This article is part of the HHCN+ Membership
The home health industry is heavily populated by nurses nearing retirement age, and providers are seeing the benefits and drawbacks of an aging workforce.
Generally, the working age of a registered nurse varies depending on the practice setting.
In home health and hospice, the number of retirement-age nurses is expected to exceed the number of new nurses, according to data from the American Medical Group Association.
For comparison, the average retirement age is 63 for women and 65 for men, according to U.S. Census Bureau data.
One reason that retiring or retired nurses make up a large portion of the home care industry is because newly graduated nurses typically were not trained to provide home care while in school.
“There are no nursing schools that train in the home; they focus on facility-based settings,” Katie Barnett, LeadingAge’s director of home care and hospice operations and policy, told Home Health Care News. “Sometimes you get lucky and you find people that are trained in long-term care facilities, but it’s very rare to find that in the home.”
Meanwhile, Barnett noted, experienced nurses are often attracted to home health care.
“We really want nurses with years of experience in other settings who come into our home health care so we know they have the flexibility but also the clinical ability to serve patients on their own,” she said. “They feel comfortable and confident serving patients when there isn’t a clinical supervisor across the hall.”
The ability to feel confident in home care is especially important because it’s an environment that requires autonomous decision-making, according to Mary Carr, vice president of regulatory affairs for the National Association of Home Care and Hospice (NAHC).
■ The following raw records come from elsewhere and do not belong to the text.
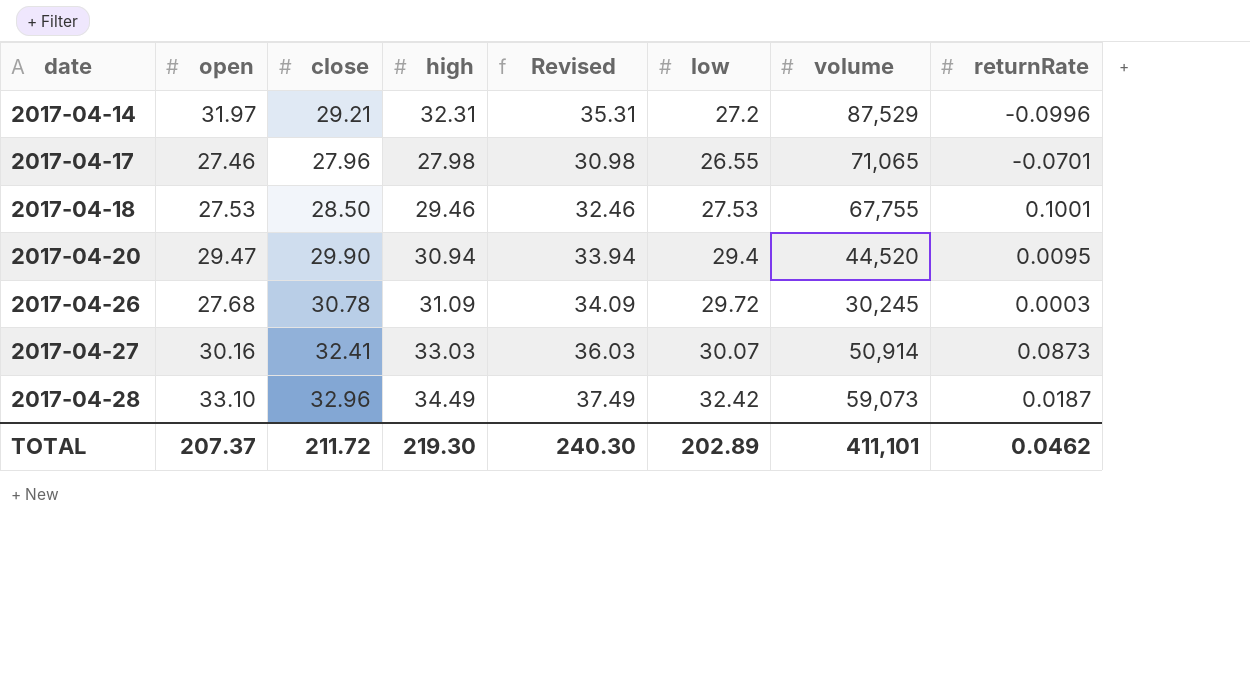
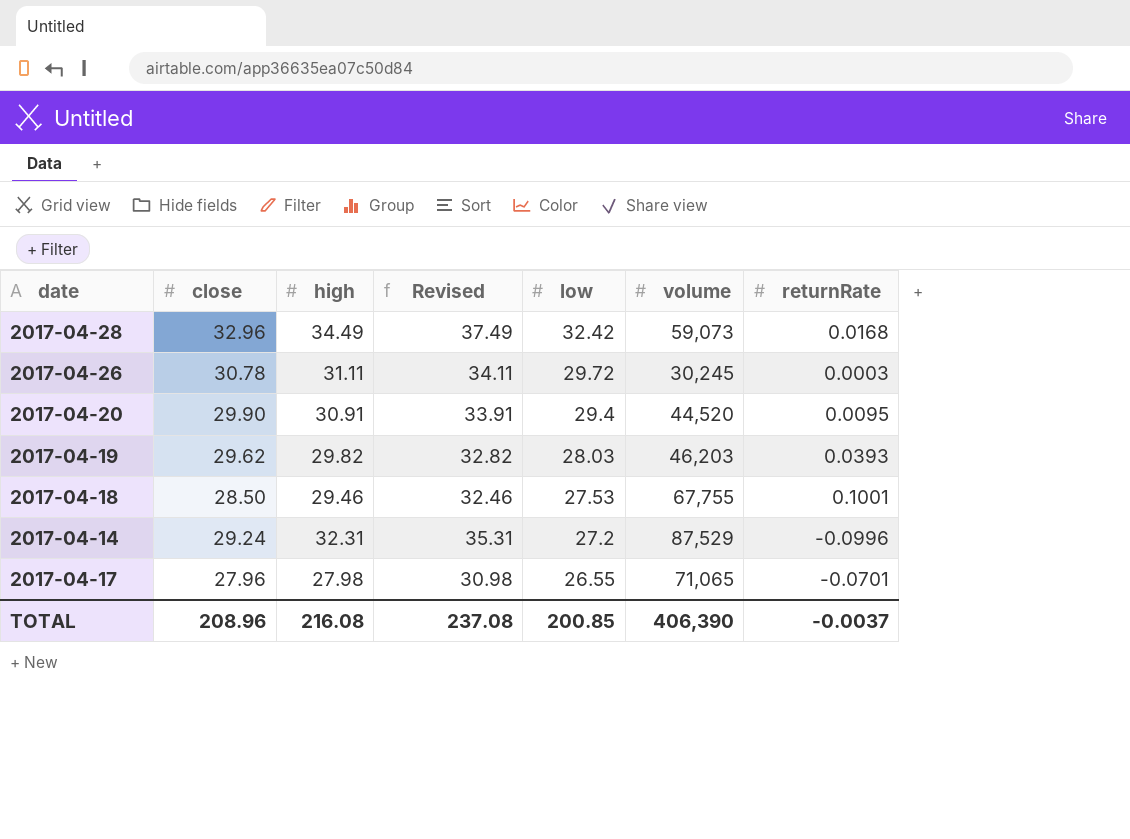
row order: date ascending -> low descending
column open | position: 2 -> none
row 2017-04-27: 30.16 | 32.41 | 33.03 | 36.03 | 30.07 | 50,914 | 0.0873 -> none
2017-04-28 | returnRate: 0.0187 -> 0.0168
2017-04-26 | high: 31.09 -> 31.11
2017-04-26 | Revised: 34.09 -> 34.11
2017-04-20 | high: 30.94 -> 30.91
2017-04-20 | Revised: 33.94 -> 33.91
row 2017-04-19: none -> 29.62 | 29.82 | 32.82 | 28.03 | 46,203 | 0.0393
2017-04-14 | close: 29.21 -> 29.24
TOTAL | close: 211.72 -> 208.96
TOTAL | high: 219.30 -> 216.08
TOTAL | Revised: 240.30 -> 237.08
TOTAL | low: 202.89 -> 200.85
TOTAL | volume: 411,101 -> 406,390
TOTAL | returnRate: 0.0462 -> -0.0037

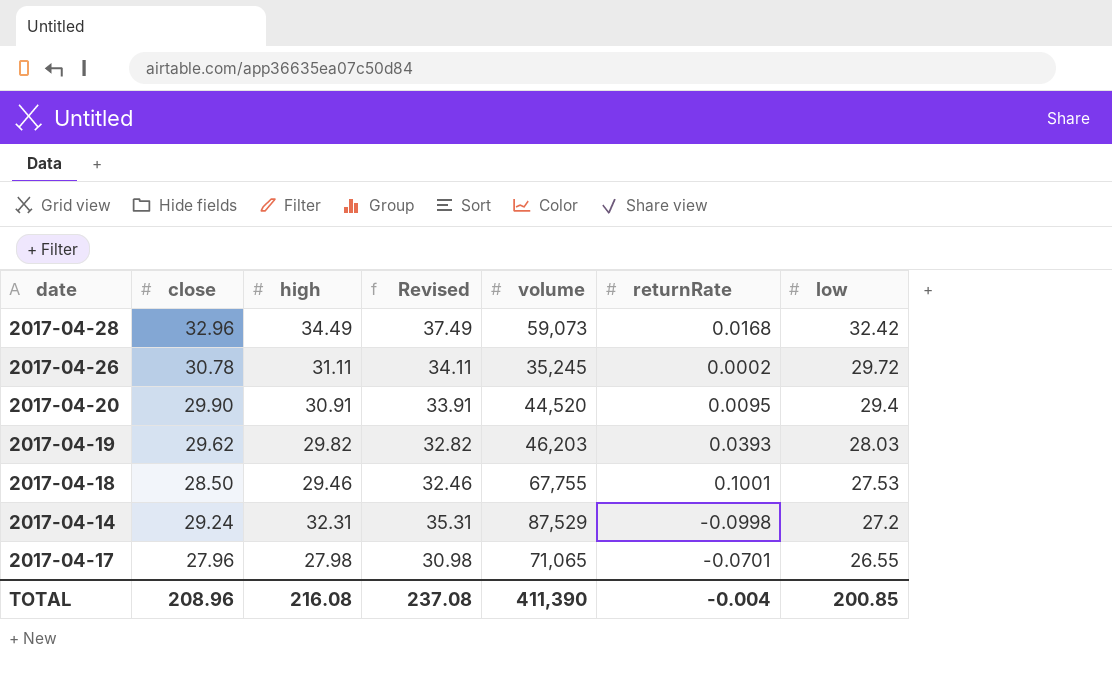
column low | position: 5 -> 7
2017-04-26 | volume: 30,245 -> 35,245
2017-04-26 | returnRate: 0.0003 -> 0.0002
2017-04-14 | returnRate: -0.0996 -> -0.0998
TOTAL | volume: 406,390 -> 411,390
TOTAL | returnRate: -0.0037 -> -0.004

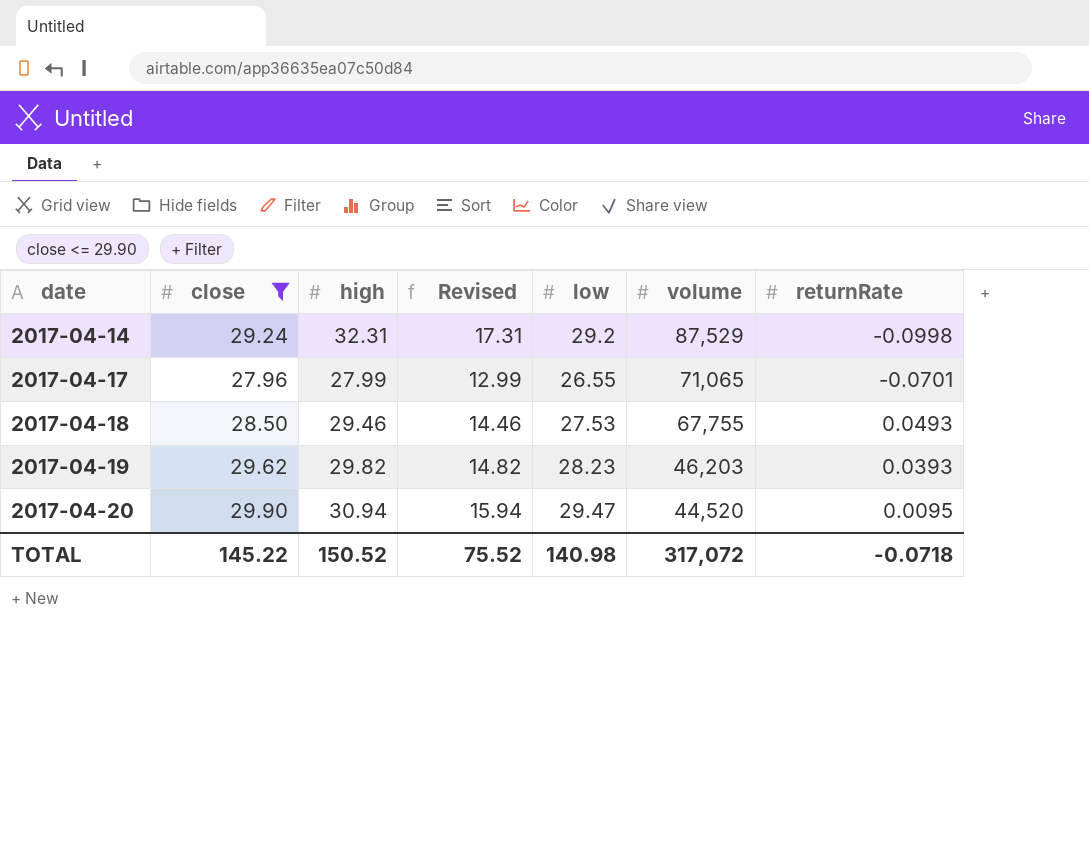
filter: none -> close <= 29.90
row order: low descending -> date ascending
column Revised | formula: [high] + 3 -> [high] - 15
column low | position: 7 -> 5
2017-04-14 | low: 27.2 -> 29.2
2017-04-17 | high: 27.98 -> 27.99
2017-04-18 | returnRate: 0.1001 -> 0.0493
2017-04-19 | low: 28.03 -> 28.23
2017-04-20 | high: 30.91 -> 30.94
2017-04-20 | low: 29.4 -> 29.47
TOTAL | close: 208.96 -> 145.22
TOTAL | high: 216.08 -> 150.52
TOTAL | Revised: 237.08 -> 75.52
TOTAL | low: 200.85 -> 140.98
TOTAL | volume: 411,390 -> 317,072
TOTAL | returnRate: -0.004 -> -0.0718

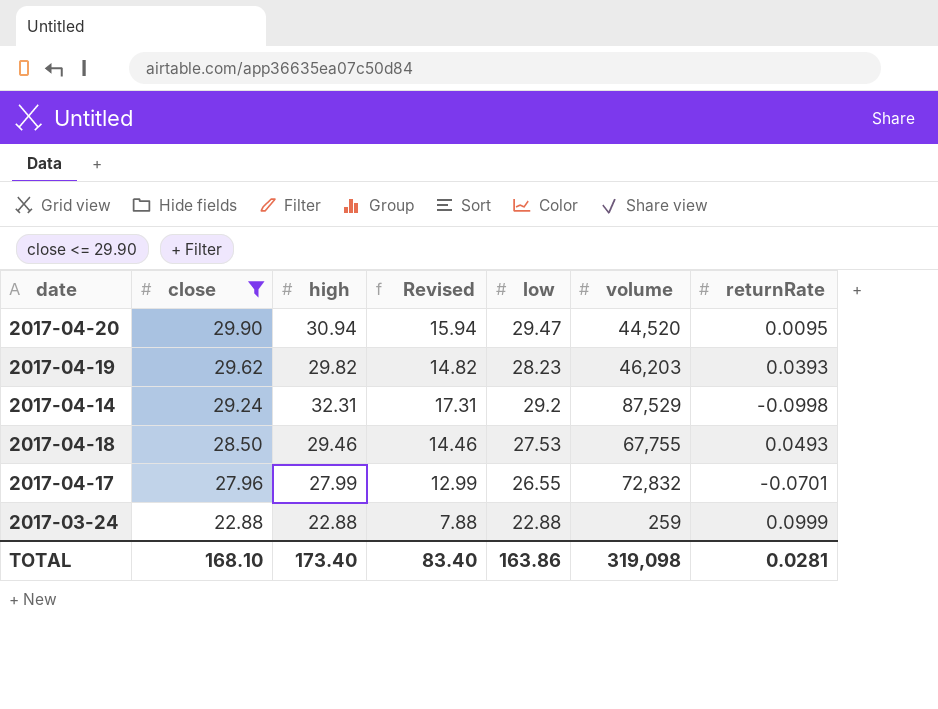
row order: date ascending -> close descending
2017-04-17 | volume: 71,065 -> 72,832
row 2017-03-24: none -> 22.88 | 22.88 | 7.88 | 22.88 | 259 | 0.0999
TOTAL | close: 145.22 -> 168.10
TOTAL | high: 150.52 -> 173.40
TOTAL | Revised: 75.52 -> 83.40
TOTAL | low: 140.98 -> 163.86
TOTAL | volume: 317,072 -> 319,098
TOTAL | returnRate: -0.0718 -> 0.0281

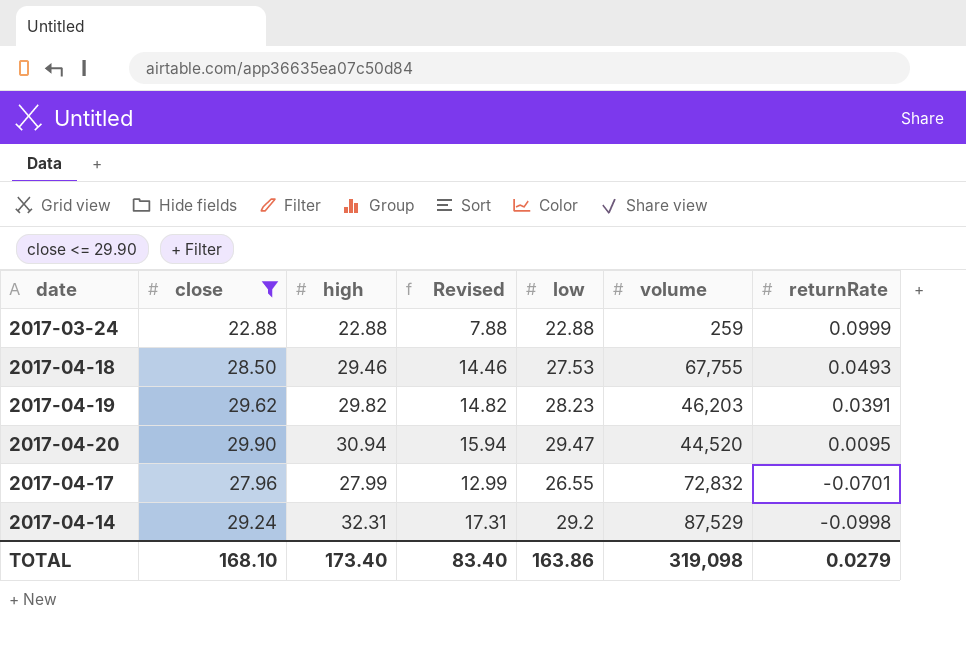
row order: close descending -> returnRate descending
2017-04-19 | returnRate: 0.0393 -> 0.0391
TOTAL | returnRate: 0.0281 -> 0.0279

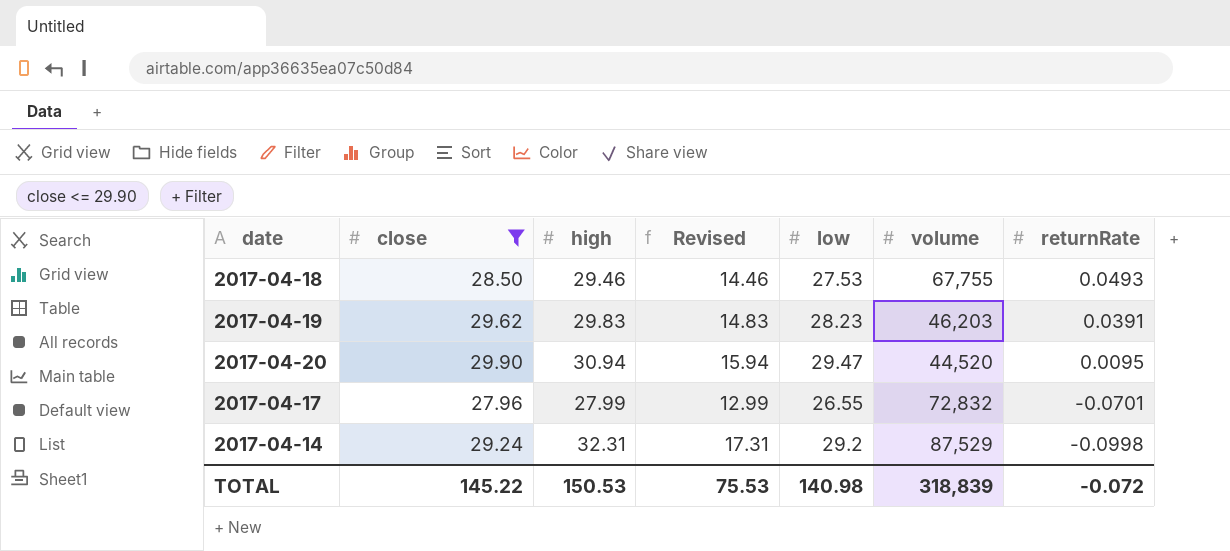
row 2017-03-24: 22.88 | 22.88 | 7.88 | 22.88 | 259 | 0.0999 -> none
2017-04-19 | high: 29.82 -> 29.83
2017-04-19 | Revised: 14.82 -> 14.83
TOTAL | close: 168.10 -> 145.22
TOTAL | high: 173.40 -> 150.53
TOTAL | Revised: 83.40 -> 75.53
TOTAL | low: 163.86 -> 140.98
TOTAL | volume: 319,098 -> 318,839
TOTAL | returnRate: 0.0279 -> -0.072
“At home, you have to make a lot of decisions independently. There are no other nurses or clinical staff to rely on, like in a hospital,” she told HHCN. “I think home is a more favorable environment for experienced nurses.”
Another benefit of having a workforce made up primarily of veteran nurses is that they are better equipped to deal with burnout, Barnett said.
“They’ve been through a lot, they’ve seen a lot,” she says, “and they understand the strain of the job they’re taking on, so the burnout rates are a little lower.”
At Masonica, a nonprofit senior care provider based in Wallingford, Connecticut, 15% of nurses are over 60 years old.
“If you look at the numbers in the last year and a half, we’ve actually hired four nurses who work with patients between the ages of 60 and 63,” Laurie St. John, Masonica’s executive director of home health, hospice and palliative care, told HHCN.
As a company, MasonicCare operates the entire continuum of care, including independent living, assisted living, skilled nursing facilities, memory care and Continuing Care Retirement Communities (CCRCs), across three main campuses. The company also provides home health, hospice, palliative care and inpatient behavioral health care.
St. John has found that working with more experienced nurses reduces turnover.
“Our highest turnover rate is among new nurses,” she says.
Although nurses approaching retirement age often bring a wealth of experience to the job, an aging workforce still has downsides.
“Obviously we want people to experience the benefits of retirement, but it creates problems for the whole nursing pipeline and I think that’s one of the big shortcomings,” Barnett said.
Additionally, the departure of experienced nurses can mean an exodus of vital knowledge and experience from across the industry.
“Home health care and home-based community services have matured over the last 20 to 30 years, so the nurses who are retiring … are pioneers in this field,” Nicole Howell, director of workforce public policy at LeadingAge, told HHCN. “They’ve seen the early days, the more sophisticated systems, the changing needs of both the individuals receiving care and the families who support them. As they move on to the next stage in their lives, we’re losing not only the practical knowledge of care, but also the institutional knowledge of the field and how far we’ve come.”
Masonic Care has been able to avoid this talent drain across the company because retiring nurses often take non-patient-facing jobs, and many of these nurses transition into educator roles where they can mentor other nurses within the company.
Additionally, nurses, many of whom are no longer seeing patients, have played a key role in the company’s efforts to strengthen its orientation process.
“We revamped our orientation process, and the nurses were so helpful in helping us,” St. John says. “We did focus groups with the nurses because we wanted to hear from them what kind of support was most effective. As a result, we were able to add resources to our quality and education team.”